Abolition. Feminism. Now.
Angela Davis, Gina Dent, Erica Meiners, Beth Richie
Haymarket Books, 245 pages
$16.95
Eve Ottenberg
It's a truism that domestic violence victims suffer twice: at the hands of a partner and from a criminal justice system that's supposed to protect them but usually doesn't. Indeed, such victims who dare defend themselves often land in the clink, as if they're the criminals. That's why radical feminists who long labored against domestic abuse, advise women NOT to dial 911. Because the cure is worse than the disease.
And the disease is pretty awful, as documented in Abolition. Feminism. Now. by Angela Davis, Gina Dent, Erica Meiners and Beth Richie. This new book lays out the systemic oppression and abuse of minority women and children not only by the police and courts, but by the foster care system and a so-called child protection bureaucracy that criminalizes, inter alia, mothers sleeping in the same bed as their infants! Can you imagine any government agency prosecuting a white middle-class mother for nursing her newborn in bed – or using such a routine, beneficial practice as an excuse to steal the infant from its family? Such a bureaucracy is in fact an icy sarcophagus for maternal love. So it's no surprise that for the authors of this new book, everything – police, courts, prison, child "protection" bureaucracy – has got to go. And they make their case convincingly.
Gendered violence is not some marginal annoyance. It is widespread –but regarded slightingly in the wider culture because its victims usually are seen as marginal. It's on a par with homelessness, a problem that's always there and lacks an easy fix. The fact that domestic abuse has roots in a social chasm so deep and dark that contemplating it is dizzying consigns the problem to the political wilderness. No politico aims to restructure society. Besides, who would benefit? It's not as if domestic abuse victims or homeless people are senators after all. But revolutionaries are different. And when they say let's smash the prison industrial complex, including those parts of it that supposedly aid battered women, they mean it.
"Turning to punishment agencies and tactics of social control will not protect women and others harmed by gendered violence," the authors argue. Citing examples, they show how the state "coopts seemingly radical tools and languages, and sometimes entire organizations in the service of legitimizing state violence." Such cooptation occurred with "restorative justice" activism. This book describes how those activists were crowded out, as criminal justice mainstreamed their movement and began paying restorative justice experts for their services. "Many of these positions can now only be filled by someone with expensive certifications and credentials," the authors write.
Underlining the systemic nature of the problem, this book discusses impoverished mothers who lose custody of their children, if, for example, rats are detected in their apartments, when, the authors argue, it's the landlord who should be penalized. That's the problem with the petrified reasoning of "the system." It has things backwards. The question is, what to replace it with? For without these official structures of punishment and control, how to cope with "the pandemic of gender violence?"

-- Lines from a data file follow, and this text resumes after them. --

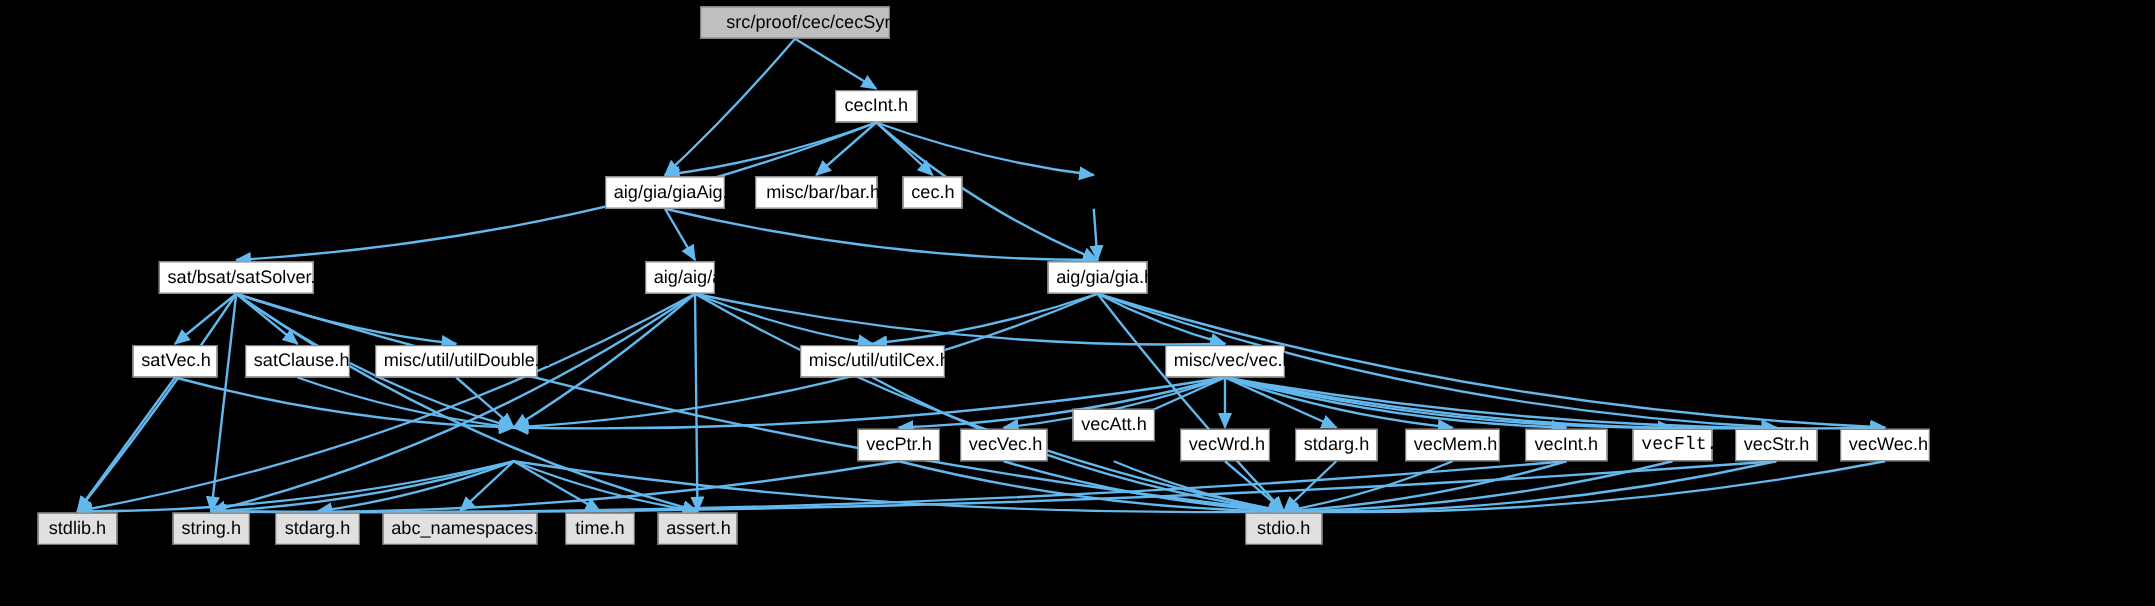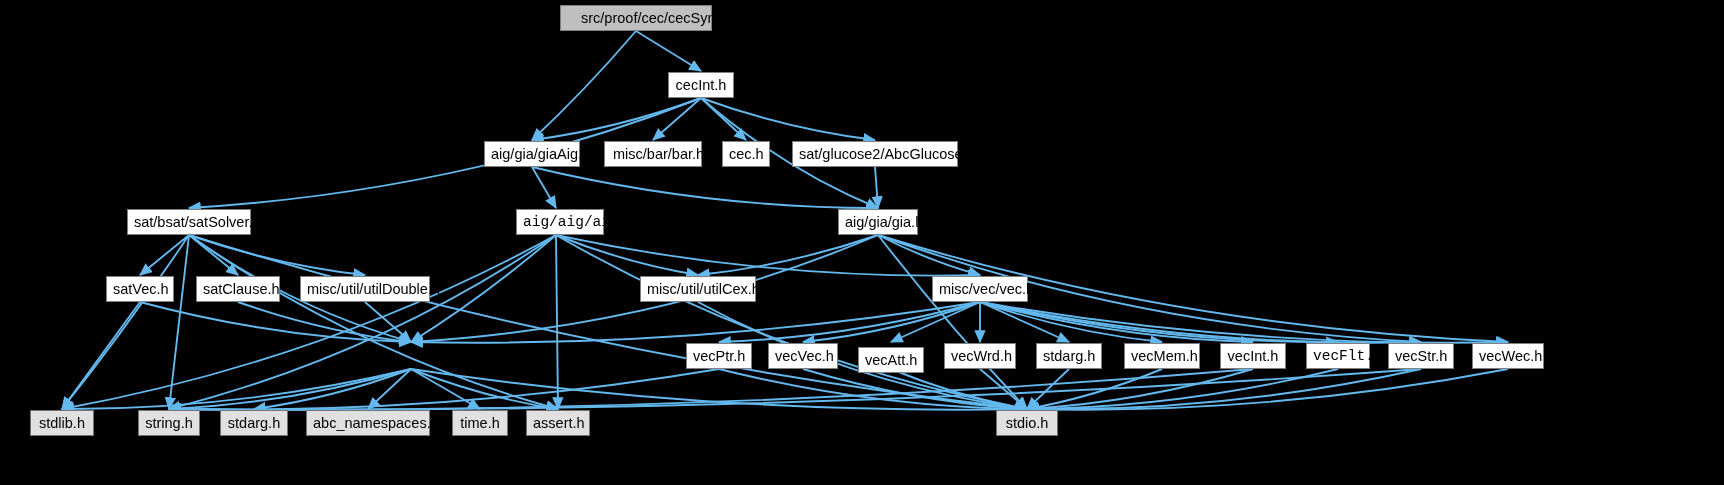--- a/index.html
+++ b/index.html
@@ -131,7 +131,6 @@
     <div class="node" style="left: 484px; top: 141px; width: 96px;"><span>aig/gia/giaAig.h</span></div>
     <div class="node" style="left: 604px; top: 141px; width: 98px; padding-left: 8px;"><span>misc/bar/bar.h</span></div>
     <div class="node" style="left: 722px; top: 141px; width: 48px;"><span>cec.h</span></div>
-    <div class="node" style="left: 792px; top: 141px; width: 166px;"><span>sat/glucose2/AbcGlucose2.h</span></div>
     <div class="node" style="left: 127px; top: 209px; width: 124px;"><span>sat/bsat/satSolver.h</span></div>
     <div class="node" style="left: 516px; top: 209px; width: 88px; font-family: Liberation Mono, monospace;"><span>aig/aig/aig.h</span></div>
     <div class="node" style="left: 838px; top: 209px; width: 80px;"><span>aig/gia/gia.h</span></div>

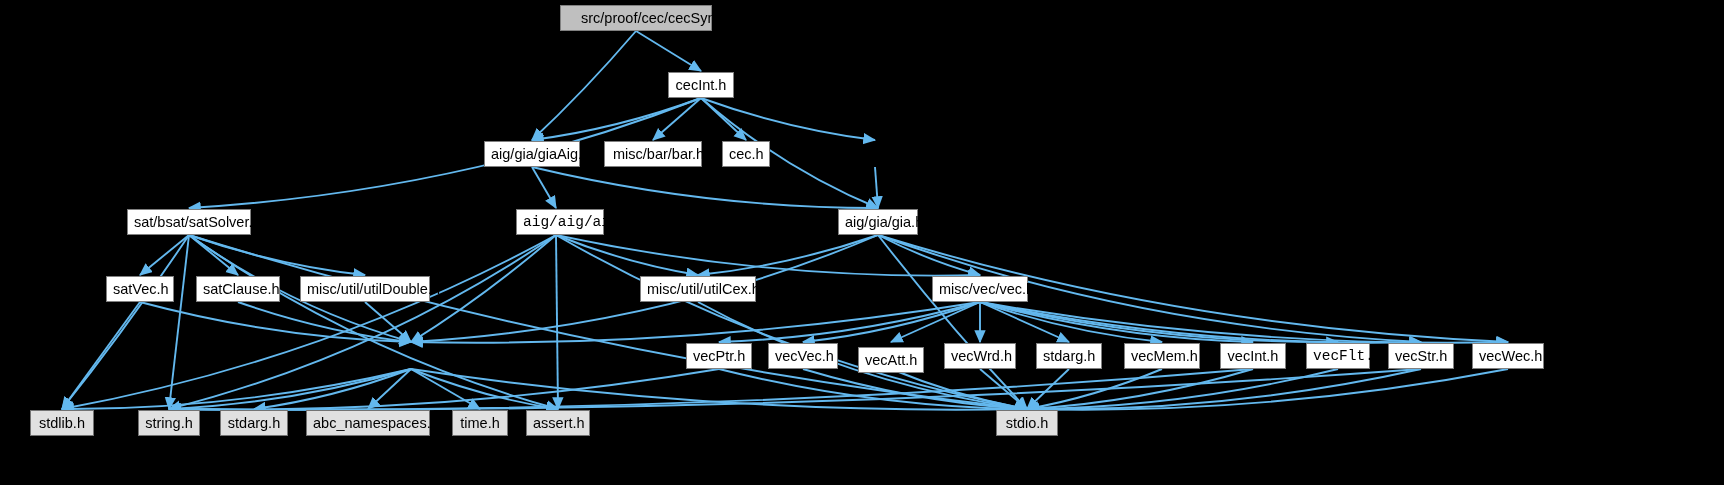--- a/index.html
+++ b/index.html
@@ -132,7 +132,7 @@
     <div class="node" style="left: 604px; top: 141px; width: 98px; padding-left: 8px;"><span>misc/bar/bar.h</span></div>
     <div class="node" style="left: 722px; top: 141px; width: 48px;"><span>cec.h</span></div>
     <div class="node" style="left: 127px; top: 209px; width: 124px;"><span>sat/bsat/satSolver.h</span></div>
-    <div class="node" style="left: 516px; top: 209px; width: 88px; font-family: Liberation Mono, monospace;"><span>aig/aig/aig.h</span></div>
+    <div class="node" style="left: 516px; top: 209px; width: 56px;"><span>aig/aig/aig.h</span></div>
     <div class="node" style="left: 838px; top: 209px; width: 80px;"><span>aig/gia/gia.h</span></div>
     <div class="node" style="left: 106px; top: 276px; width: 68px;"><span>satVec.h</span></div>
     <div class="node" style="left: 196px; top: 276px; width: 84px;"><span>satClause.h</span></div>

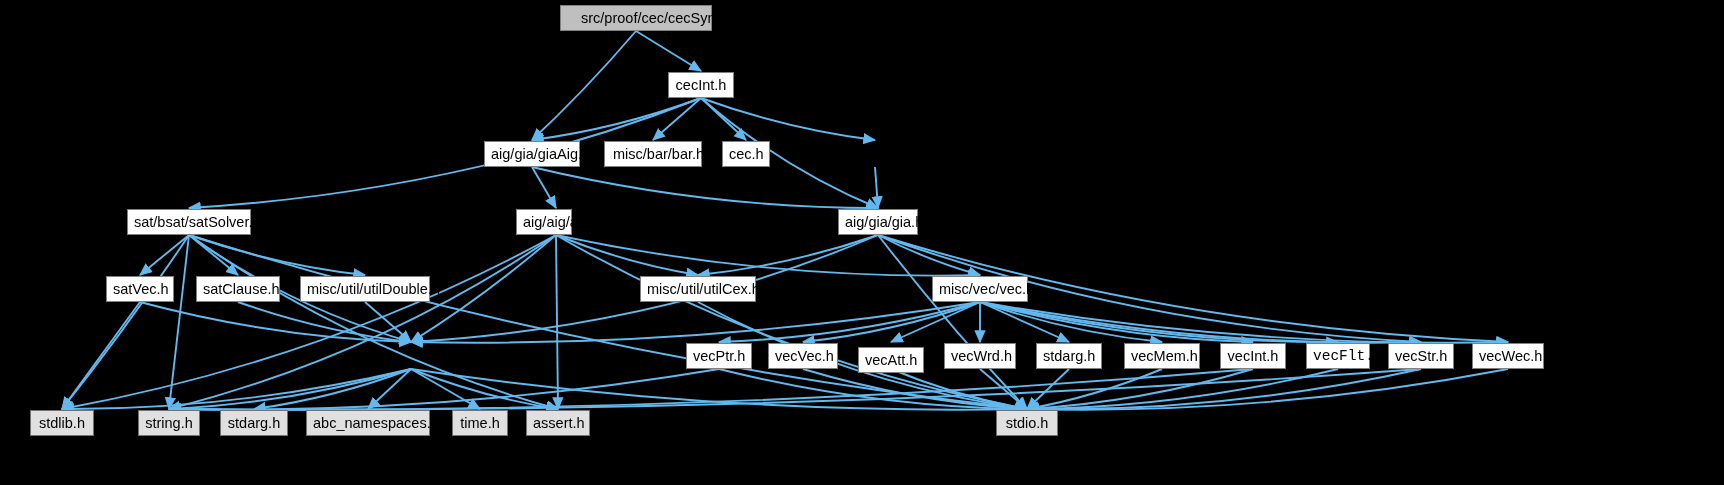--- a/index.html
+++ b/index.html
@@ -141,7 +141,7 @@
     <div class="node" style="left: 932px; top: 276px; width: 96px;"><span>misc/vec/vec.h</span></div>
     <div class="node" style="left: 686px; top: 343px; width: 66px;"><span>vecPtr.h</span></div>
     <div class="node" style="left: 768px; top: 343px; width: 70px;"><span>vecVec.h</span></div>
-    <div class="node" style="left: 858px; top: 347px; width: 66px;"><span>vecAtt.h</span></div>
+    <div class="node" style="left: 858px; top: 327px; width: 66px;"><span>vecAtt.h</span></div>
     <div class="node" style="left: 944px; top: 343px; width: 72px;"><span>vecWrd.h</span></div>
     <div class="node" style="left: 1036px; top: 343px; width: 66px;"><span>stdarg.h</span></div>
     <div class="node" style="left: 1124px; top: 343px; width: 76px;"><span>vecMem.h</span></div>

On that the authors are less precise. "We hold people accountable and believe that people can change." This is fine, but lots of wife-beaters don't want to change and have no intention of doing so. What then? My guess is that these activists would work to extricate the person from such an abusive relationship. For that, community mental health organizations and domestic violence shelters come into play. Not prosecutors and police, whose relationship to minorities in general and battered minority women in particular is murderous, to say the least.
The term "safe spaces" pops up in gender abuse discussions – if communities can provide such havens to victims, that helps greatly. The emphasis is on the safety of the victims, not the punishment of the perpetrators, because of "the ideological connections between state violence, street violence and interpersonal violence, a conjunction at the heart of all the work of abolition feminism." These radicals want to banish the state altogether, not least because it enforces a hierarchy of "worthy" victims.
"The legitimate victims of gender and sexual violence," the authors write, characterizing official views, "could not be a sex worker, a queer person, a woman of color and certainly could not be an incarcerated person." That leaves white, financially secure, heterosexual women not in jail. It excludes what may very well constitute the majority of gender abuse victims. Such an approach, such a frame of mind is worse than useless, because it devalues the lived reality of so many people.
Unfortunately, dialing 911 is easy. It's what lots of desperate people do, even though they may know that cops are not mental health professionals and that when they arrive on the scene, they may very well kill the person who telephoned. But in truth, a gender abuse victim who calls the cops, probably in extremis, ignores such common sense.
So until there's an alternative, as quick and easy as an emergency phone number, victims will doubtless continue to make the error of calling the police. But an alternative, whatever it may be, is what we need. Something a person suffering harm can resort to in a flash. Something that won't, in turn, inflict new harm.